¿Qué hacemos con los más listos?

El factor que más influye en el éxito de una empresa es tener gente "lista" ("clever people") en plantilla. Al menos eso es lo que afirman R. Goffee y G. Jones -profesores de la London Business School- en un artículo publicado recientemente en la Harvard Business Review. Sin embargo la experiencia nos dice que no es suficiente.

No basta con poseer el talento, sino que es preciso saber cómo aprovecharlo y canalizarlo de forma que resulte rentable para la empresa, y esto no siempre es una tarea fácil. Normalmente estos empleados son conscientes de lo que valen, esperan tener acceso a las más altas instancias de la organización, forman parte de redes sociales y de conocimiento muy activas, y nunca te darán las gracias por ser un buen jefe.

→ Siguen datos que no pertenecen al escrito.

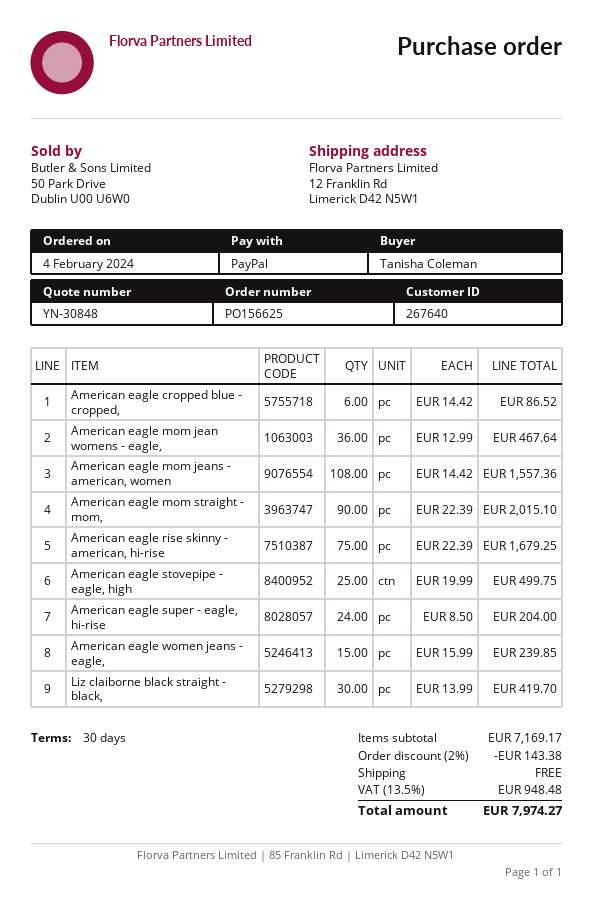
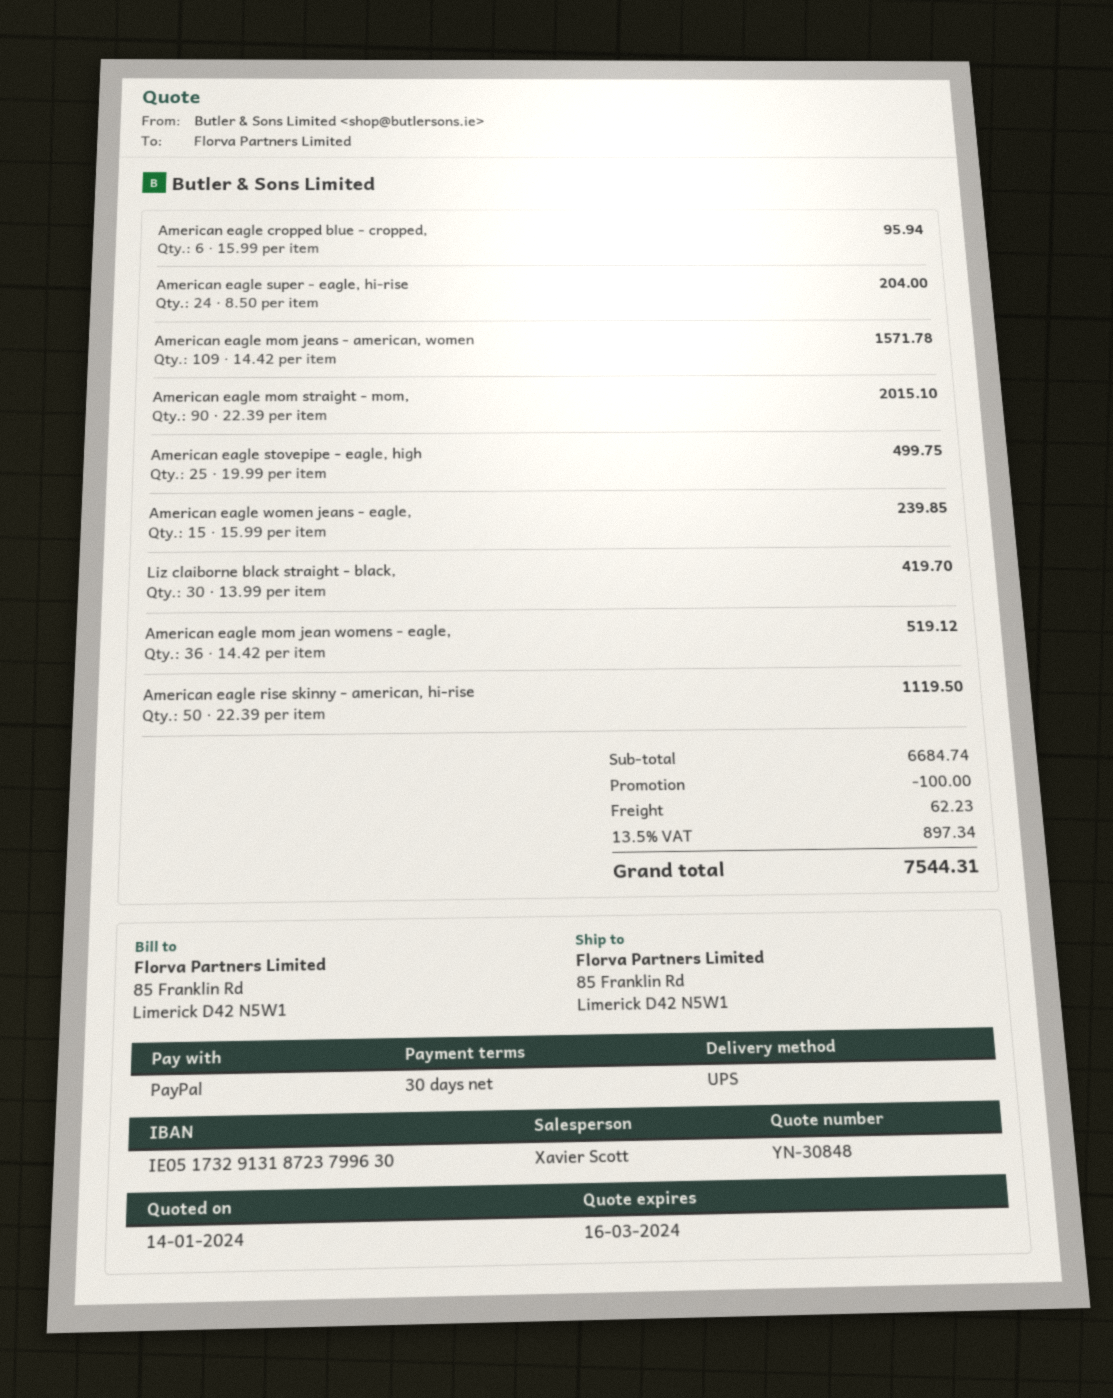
ship to: 12 Franklin Rd, Limerick D42 N5W1 -> 85 Franklin Rd, Limerick D42 N5W1
American eagle cropped blue - cropped,: 6 x 14.42 = 86.52 -> 6 x 15.99 = 95.94
American eagle mom jean womens - eagle,: 36 x 12.99 = 467.64 -> 36 x 14.42 = 519.12
American eagle mom jeans - american, women: 108 x 14.42 = 1557.36 -> 109 x 14.42 = 1571.78
American eagle rise skinny - american, hi-rise: 75 x 22.39 = 1679.25 -> 50 x 22.39 = 1119.50
subtotal: 7169.17 -> 6684.74
discount: 143.38 -> 100.00
shipping: 0.00 -> 62.23
tax: 13.5% = 948.48 -> 13.5% = 897.34
total: 7974.27 -> 7544.31

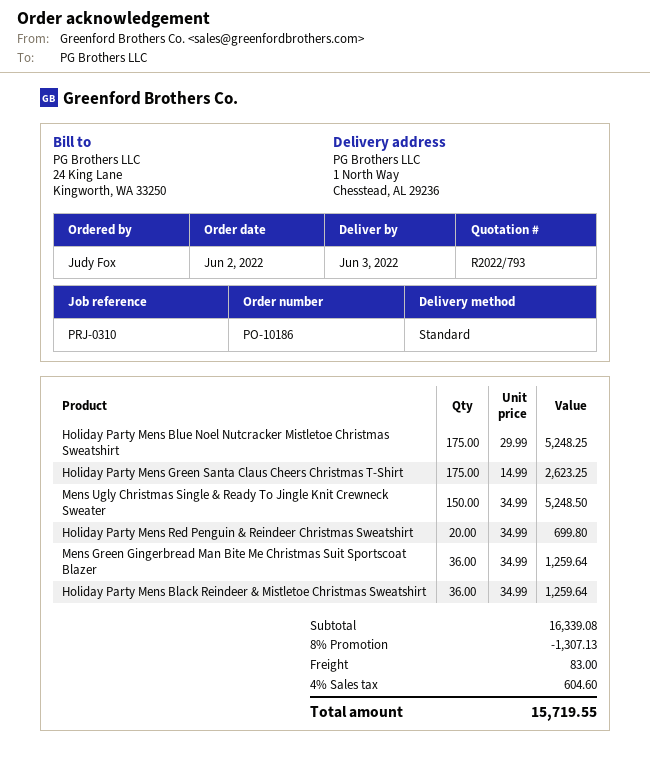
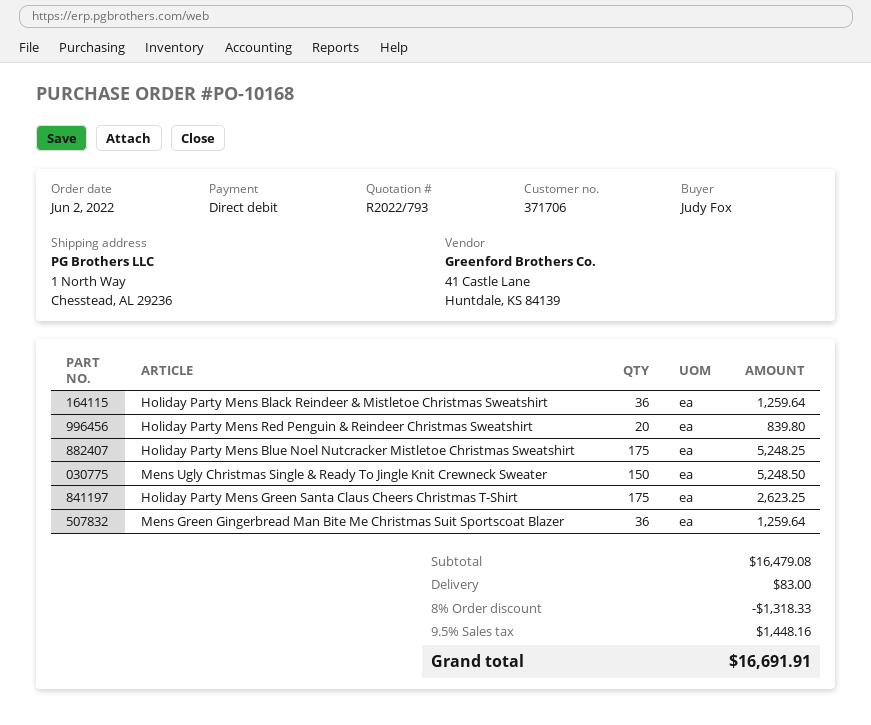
order number: PO-10186 -> PO-10168
Holiday Party Mens Red Penguin & Reindeer Christmas Sweatshirt: 20 for 699.80 -> 20 for 839.80
subtotal: 16339.08 -> 16479.08
discount: 8% = 1307.13 -> 8% = 1318.33
tax: 4% = 604.60 -> 9.5% = 1448.16
total: 15719.55 -> 16691.91

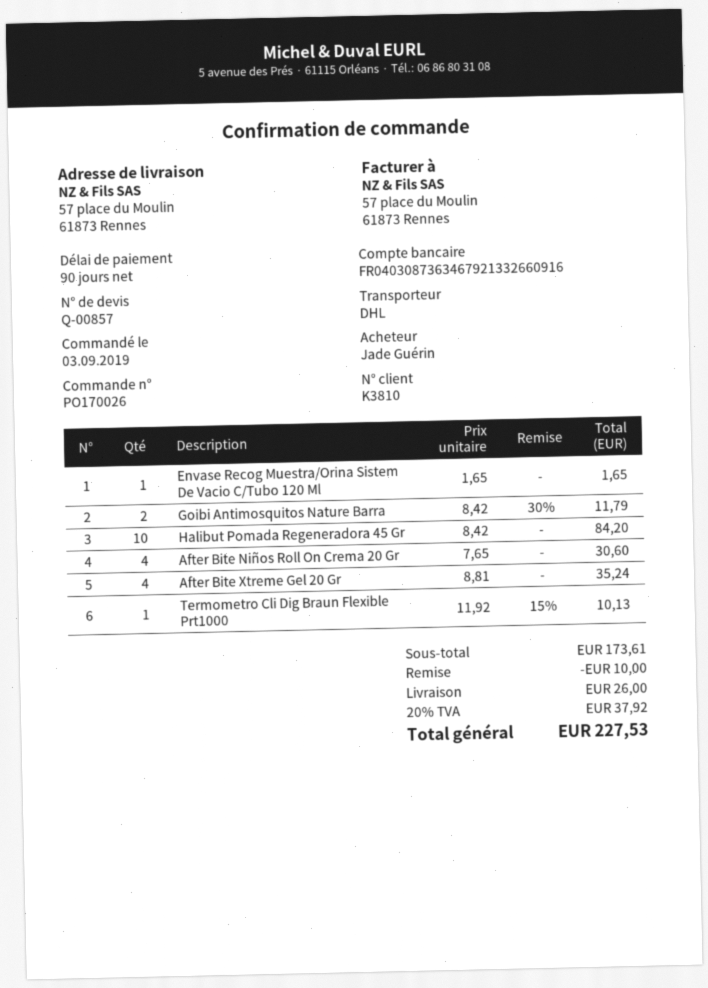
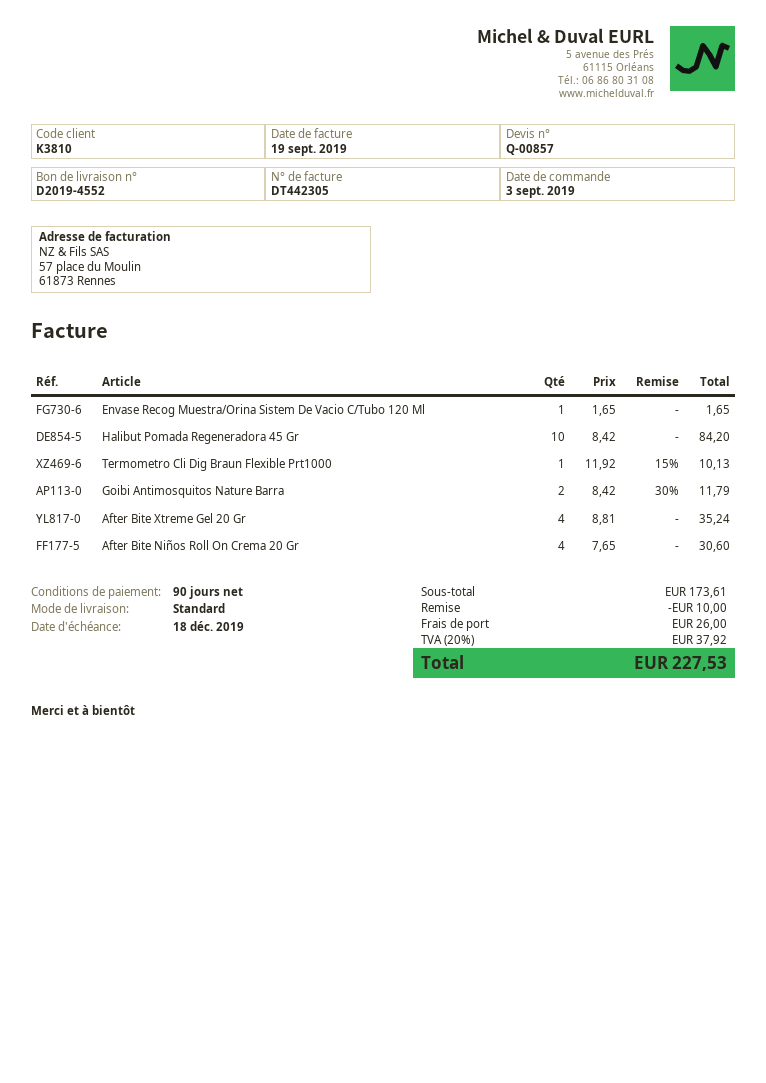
shipping method: DHL -> standard

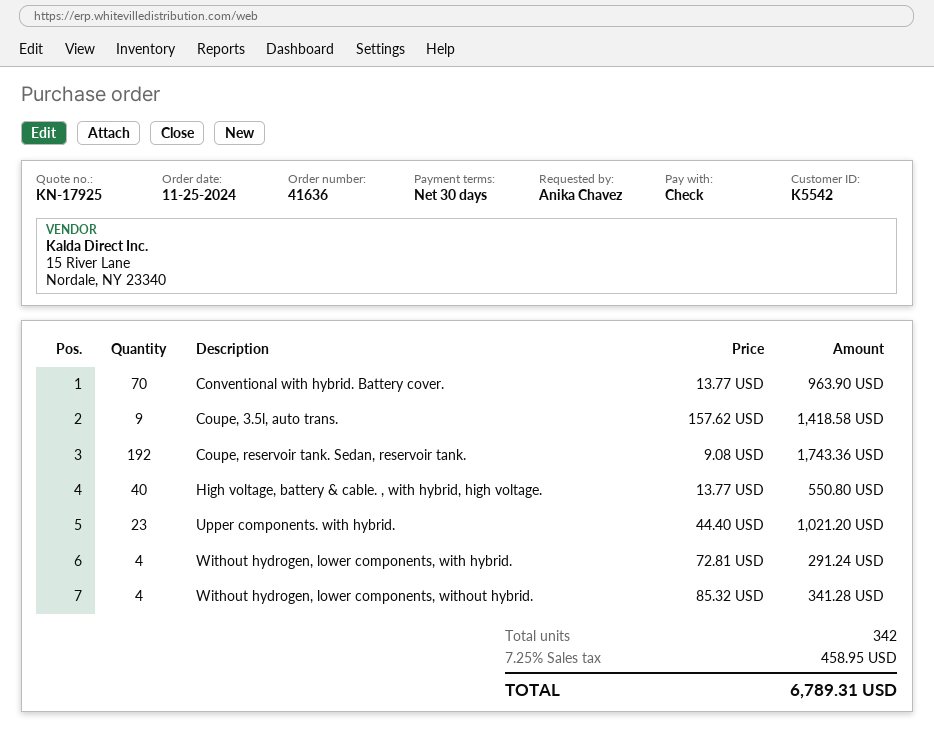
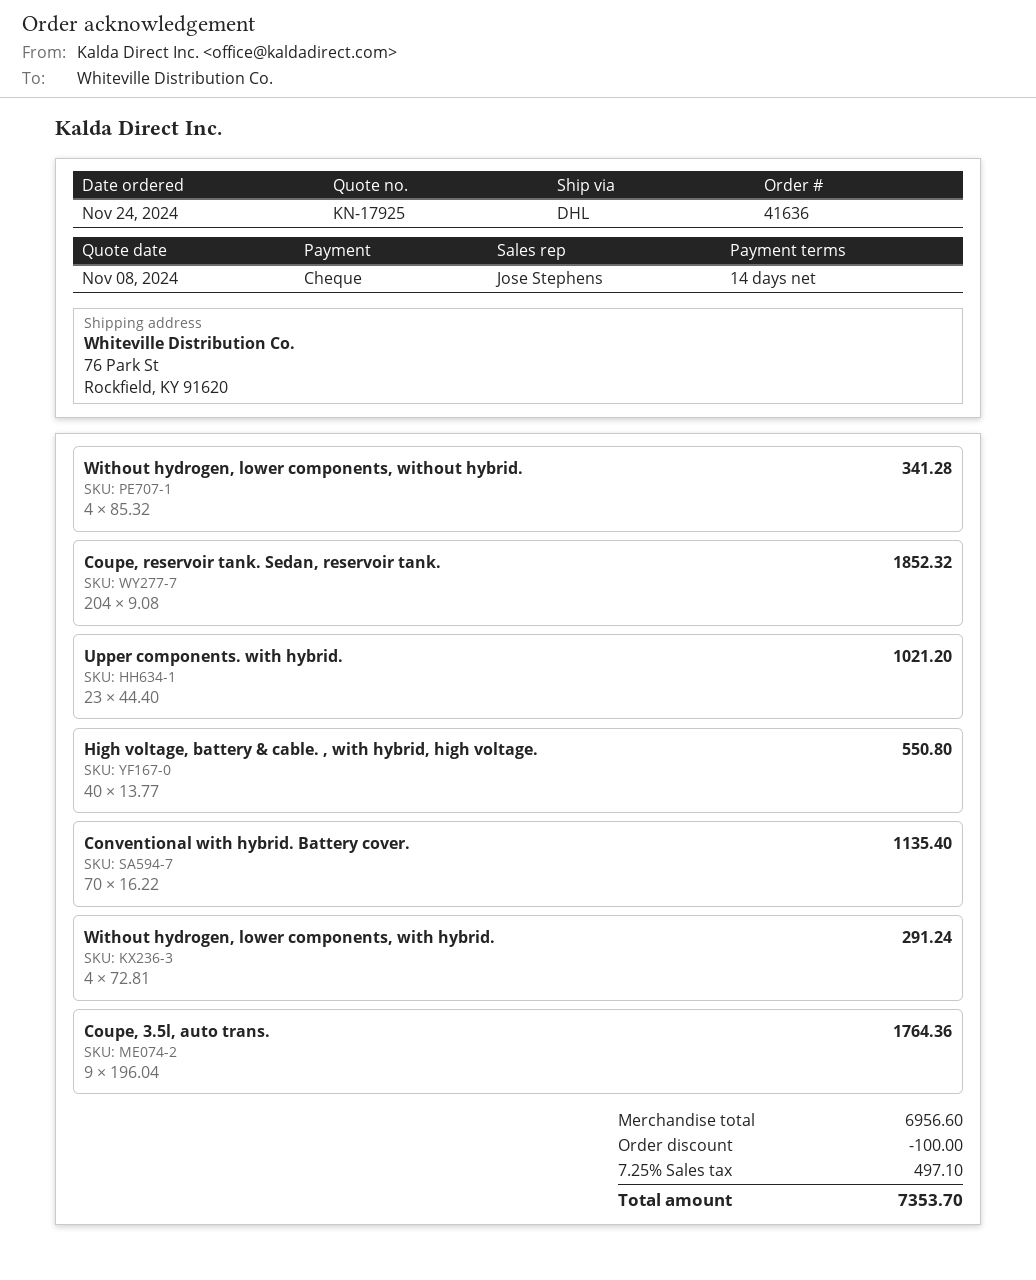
order date: 2024-11-25 -> 2024-11-24
payment terms: 30 days -> 14 days
Conventional with hybrid. Battery cover.: 70 x 13.77 = 963.90 -> 70 x 16.22 = 1135.40
Coupe, 3.5l, auto trans.: 9 x 157.62 = 1418.58 -> 9 x 196.04 = 1764.36
Coupe, reservoir tank. Sedan, reservoir tank.: 192 x 9.08 = 1743.36 -> 204 x 9.08 = 1852.32
discount: none -> 100.00
tax: 7.25% = 458.95 -> 7.25% = 497.10
total: 6789.31 -> 7353.70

La clave no es otra que gestionarlos de un modo diferente. En primer lugar protegerlos de los juegos políticos, la burocracia y ciertas dinámicas que suelen contaminar el ambiente de trabajo en los proyectos más ambiciosos. En segundo lugar facilitar la convivencia de puntos de vista divergentes y agilizar la toma de decisiones, evitando modelos organizativos excesivamente centralizados. Así mismo es importante crear un entorno seguro, en donde equivocarse sea posible. También es aconsejable dejarles que persigan sus propios intereses (como hace Google, donde sus empleados pueden dedicar un día a la semana a trabajar en sus propias "start-up's", conocidas como "Googlettes"). Finalmente, para poder ejercer un liderazgo eficaz sobre estos empleados, sus jefes tendrán que ganarse su credibilidad, demostrando el valor y la complementariedad de sus propias cualidades.